Spruce platform outage

Incident Report for Spruce Health

Resolved

The issue has been resolved and Spruce system should be fully functional now.

Our engineering team identified the cause to be exhausted database storage due to an issue with database replication. A secondary database replica was unable to communicate with the main database for replication purposes, causing the binary logs used for replication to grow over time and exhaust storage on the primary database.

To temporarily resolve the issue, we increased the storage on the database. To fix the issue for the long term we have set alarms in place to ensure that we are notified if the storage grows beyond a certain threshold and if binary logs grow beyond a certain threshold.
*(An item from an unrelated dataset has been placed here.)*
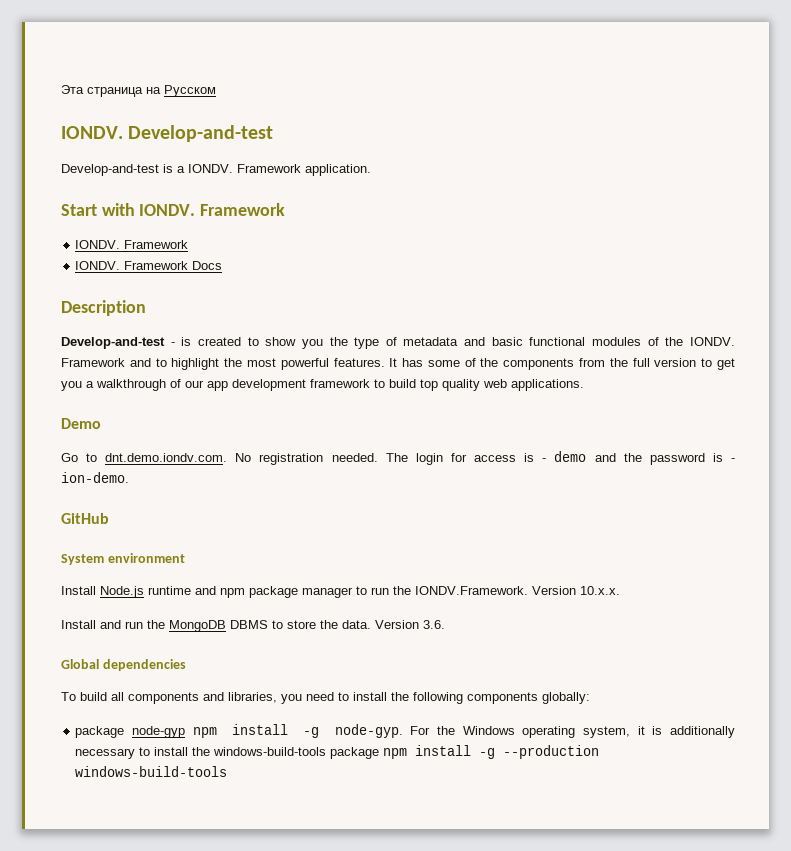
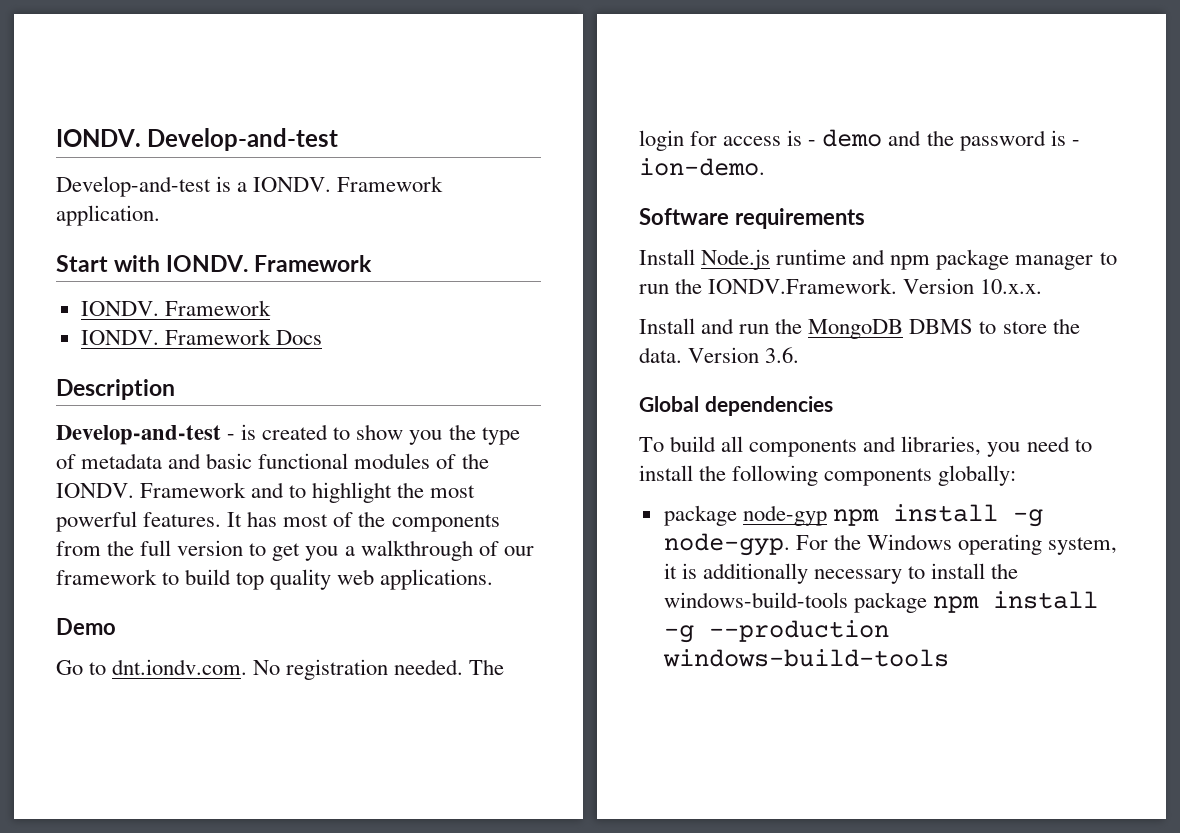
[61,85,216,97] Эта страница на Русском // -> (56, 138) none
[427,360,460,367] some -> [283,514,329,527] most
[207,379,306,391] app development -> (534, 551) none
[105,453,228,462] dnt.demo.iondv.com. -> [112,659,248,675] dnt.iondv.com.
[61,513,109,524] [61,553,185,565] GitHub // System environment -> [639,208,865,229] Software requirements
We have also resolved the replication issue that caused the binary logs to grow in the first place.
Posted Feb 20, 2019 - 15:42 PST

Update

We are continuing to monitor for any further issues.
Posted Feb 20, 2019 - 15:17 PST

Monitoring

Spruce should be back up and running. Inbound phone calls and SMS should also be coming through. We are monitoring the issue and will update here as soon as we have confirmed that the system is fully functional.
Posted Feb 20, 2019 - 15:07 PST

Update

We are continuing to work on a fix for this issue.
Posted Feb 20, 2019 - 14:59 PST

Identified

Customers are unable to access the web and mobile apps right now. Inbound phone calls and sms routing also impacted. Our engineering team has identified the issue to be at the database storage layer and are on it.
Posted Feb 20, 2019 - 14:50 PST
This incident affected: Web App, Mobile Apps, Phone Call Routing, Fax, and SMS Routing.